[[ DATA SECTION open ]]

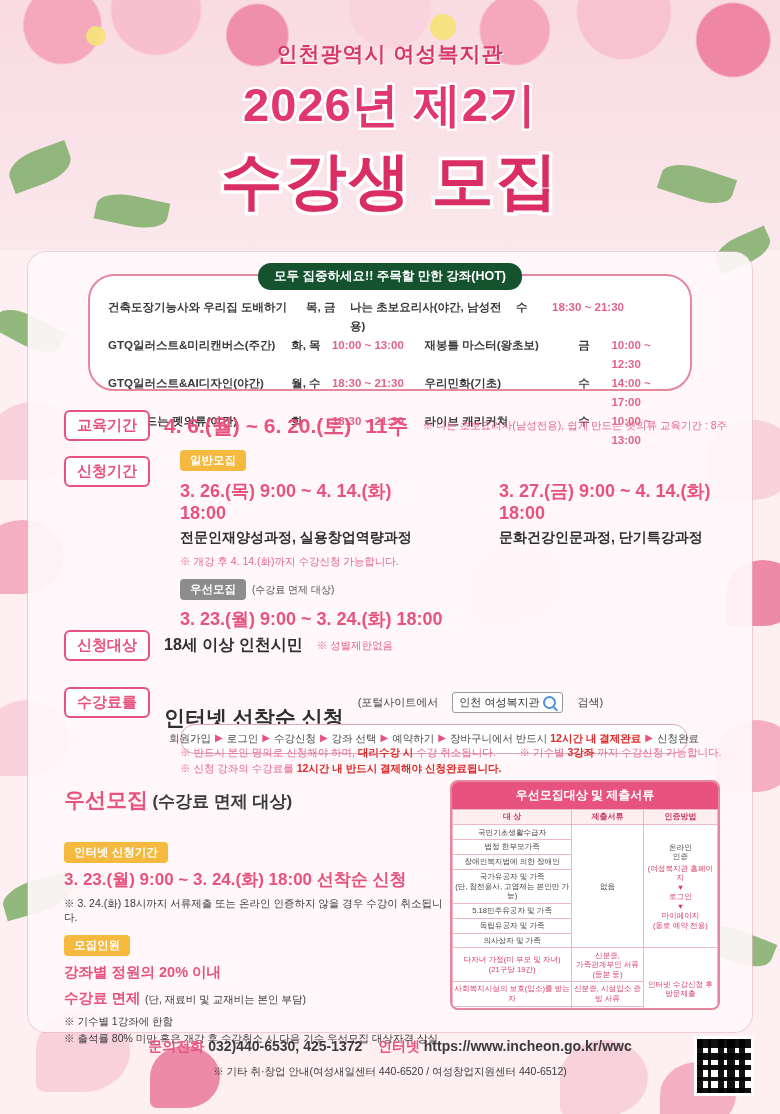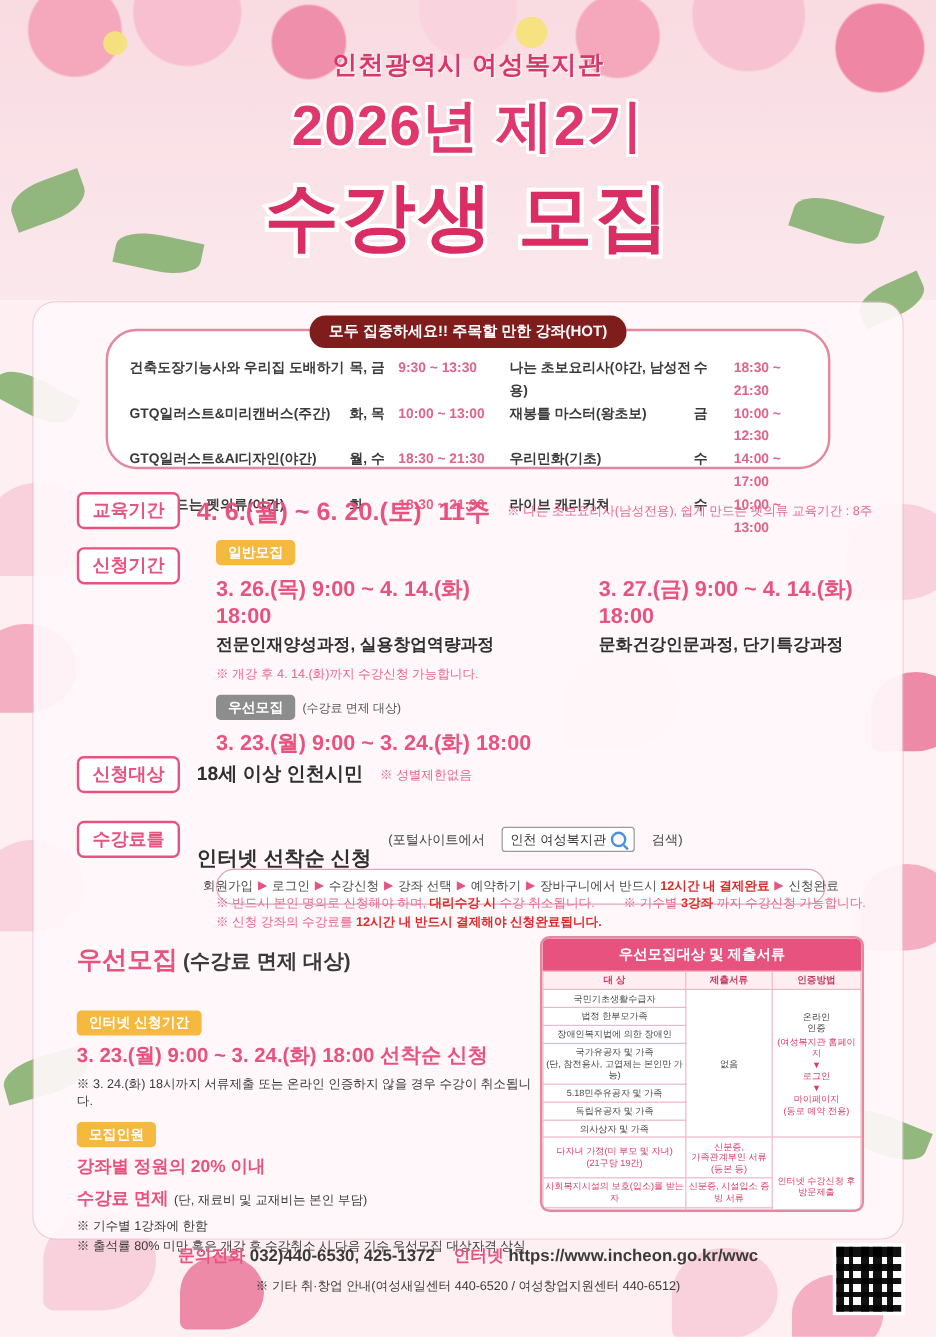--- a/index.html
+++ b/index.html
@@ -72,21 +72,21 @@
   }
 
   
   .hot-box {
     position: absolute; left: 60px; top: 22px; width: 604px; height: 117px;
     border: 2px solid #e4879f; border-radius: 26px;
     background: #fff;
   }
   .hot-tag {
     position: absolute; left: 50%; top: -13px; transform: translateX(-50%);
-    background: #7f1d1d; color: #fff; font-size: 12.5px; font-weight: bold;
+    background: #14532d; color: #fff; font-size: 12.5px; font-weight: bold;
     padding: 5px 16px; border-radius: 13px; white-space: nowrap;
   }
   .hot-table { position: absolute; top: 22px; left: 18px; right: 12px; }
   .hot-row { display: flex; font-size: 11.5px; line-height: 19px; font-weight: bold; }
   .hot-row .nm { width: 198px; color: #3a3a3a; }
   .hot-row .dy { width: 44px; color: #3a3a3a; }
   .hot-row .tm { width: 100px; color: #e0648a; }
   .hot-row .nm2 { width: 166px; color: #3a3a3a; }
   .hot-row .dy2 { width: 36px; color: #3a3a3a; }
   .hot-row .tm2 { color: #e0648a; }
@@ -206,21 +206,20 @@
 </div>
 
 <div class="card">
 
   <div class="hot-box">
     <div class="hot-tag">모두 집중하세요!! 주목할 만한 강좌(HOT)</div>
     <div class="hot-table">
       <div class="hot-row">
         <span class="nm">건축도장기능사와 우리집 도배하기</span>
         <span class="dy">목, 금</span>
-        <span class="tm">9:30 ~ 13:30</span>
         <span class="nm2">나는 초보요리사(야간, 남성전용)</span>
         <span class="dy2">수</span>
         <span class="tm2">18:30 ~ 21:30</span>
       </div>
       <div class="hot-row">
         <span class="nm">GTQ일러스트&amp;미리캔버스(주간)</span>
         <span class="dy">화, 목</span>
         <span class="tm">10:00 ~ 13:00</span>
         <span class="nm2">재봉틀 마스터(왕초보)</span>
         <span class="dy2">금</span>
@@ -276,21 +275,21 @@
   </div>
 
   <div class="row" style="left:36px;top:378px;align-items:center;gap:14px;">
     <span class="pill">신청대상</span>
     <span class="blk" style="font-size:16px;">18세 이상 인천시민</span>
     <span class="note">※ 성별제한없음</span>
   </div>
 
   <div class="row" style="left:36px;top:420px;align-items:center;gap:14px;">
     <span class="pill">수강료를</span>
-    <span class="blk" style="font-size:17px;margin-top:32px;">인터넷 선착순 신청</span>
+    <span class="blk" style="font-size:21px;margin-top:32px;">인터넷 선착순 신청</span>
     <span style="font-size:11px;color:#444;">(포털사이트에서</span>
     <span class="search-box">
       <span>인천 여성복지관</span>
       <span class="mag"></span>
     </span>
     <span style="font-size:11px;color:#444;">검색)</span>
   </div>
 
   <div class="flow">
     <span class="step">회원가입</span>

[[ DATA SECTION closed ]]
[[ DATA SECTION open ]]

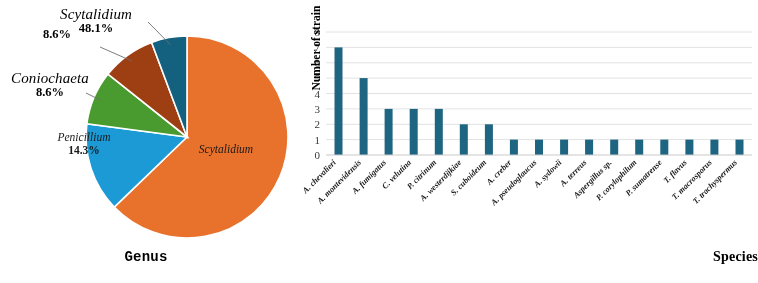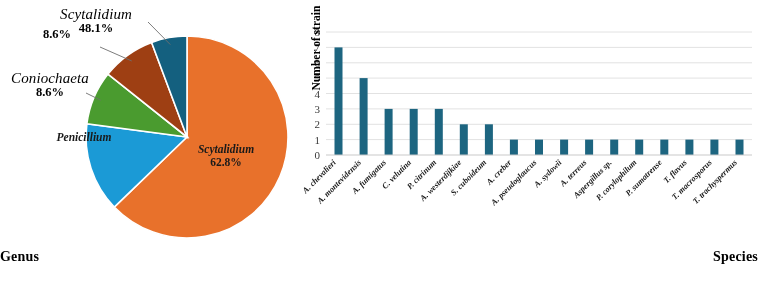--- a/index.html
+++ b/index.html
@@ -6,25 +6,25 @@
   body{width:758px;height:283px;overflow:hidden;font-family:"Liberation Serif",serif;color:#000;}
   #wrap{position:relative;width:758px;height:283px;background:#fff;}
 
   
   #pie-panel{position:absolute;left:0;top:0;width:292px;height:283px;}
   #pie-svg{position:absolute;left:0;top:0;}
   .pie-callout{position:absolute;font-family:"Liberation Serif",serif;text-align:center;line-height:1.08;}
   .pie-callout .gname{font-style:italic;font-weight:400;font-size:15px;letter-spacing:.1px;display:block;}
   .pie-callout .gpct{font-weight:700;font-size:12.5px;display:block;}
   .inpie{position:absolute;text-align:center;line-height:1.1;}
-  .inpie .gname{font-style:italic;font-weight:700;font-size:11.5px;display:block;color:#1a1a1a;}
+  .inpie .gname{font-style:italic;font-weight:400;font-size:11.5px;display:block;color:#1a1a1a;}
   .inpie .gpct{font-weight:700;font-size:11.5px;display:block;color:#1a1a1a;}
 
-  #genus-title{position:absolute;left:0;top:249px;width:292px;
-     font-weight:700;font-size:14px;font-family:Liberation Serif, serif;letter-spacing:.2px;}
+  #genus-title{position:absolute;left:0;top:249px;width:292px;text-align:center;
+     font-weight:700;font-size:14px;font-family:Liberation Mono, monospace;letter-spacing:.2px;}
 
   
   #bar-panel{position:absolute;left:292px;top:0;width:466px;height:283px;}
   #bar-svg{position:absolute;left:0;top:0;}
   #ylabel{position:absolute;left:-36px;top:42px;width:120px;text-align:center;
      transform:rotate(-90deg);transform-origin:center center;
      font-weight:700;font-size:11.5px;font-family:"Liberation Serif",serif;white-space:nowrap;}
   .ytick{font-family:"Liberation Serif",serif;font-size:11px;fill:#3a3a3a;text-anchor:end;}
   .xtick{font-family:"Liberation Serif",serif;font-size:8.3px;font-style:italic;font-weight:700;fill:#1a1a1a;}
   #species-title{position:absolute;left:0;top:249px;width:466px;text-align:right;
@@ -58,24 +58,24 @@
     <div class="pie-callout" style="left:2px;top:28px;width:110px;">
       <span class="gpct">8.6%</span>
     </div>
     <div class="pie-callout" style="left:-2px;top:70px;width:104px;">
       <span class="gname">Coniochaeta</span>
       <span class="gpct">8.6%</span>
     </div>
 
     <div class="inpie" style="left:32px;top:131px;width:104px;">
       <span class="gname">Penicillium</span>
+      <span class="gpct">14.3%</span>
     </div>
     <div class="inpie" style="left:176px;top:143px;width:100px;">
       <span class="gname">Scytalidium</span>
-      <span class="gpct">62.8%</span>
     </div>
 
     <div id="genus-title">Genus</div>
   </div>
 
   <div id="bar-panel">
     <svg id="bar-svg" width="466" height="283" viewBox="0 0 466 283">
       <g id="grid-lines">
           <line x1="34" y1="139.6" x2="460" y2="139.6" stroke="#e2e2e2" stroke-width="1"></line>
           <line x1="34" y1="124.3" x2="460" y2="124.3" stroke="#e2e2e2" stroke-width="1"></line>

[[ DATA SECTION closed ]]

■ AIM OF THE EXERCISE
For each line in the data above that contains the string "nowrap", extract the line.

■ EXERCISE RESPONSE
     padding: 5px 16px; border-radius: 13px; white-space: nowrap;
      font-weight:700;font-size:11.5px;font-family:"Liberation Serif",serif;white-space:nowrap;}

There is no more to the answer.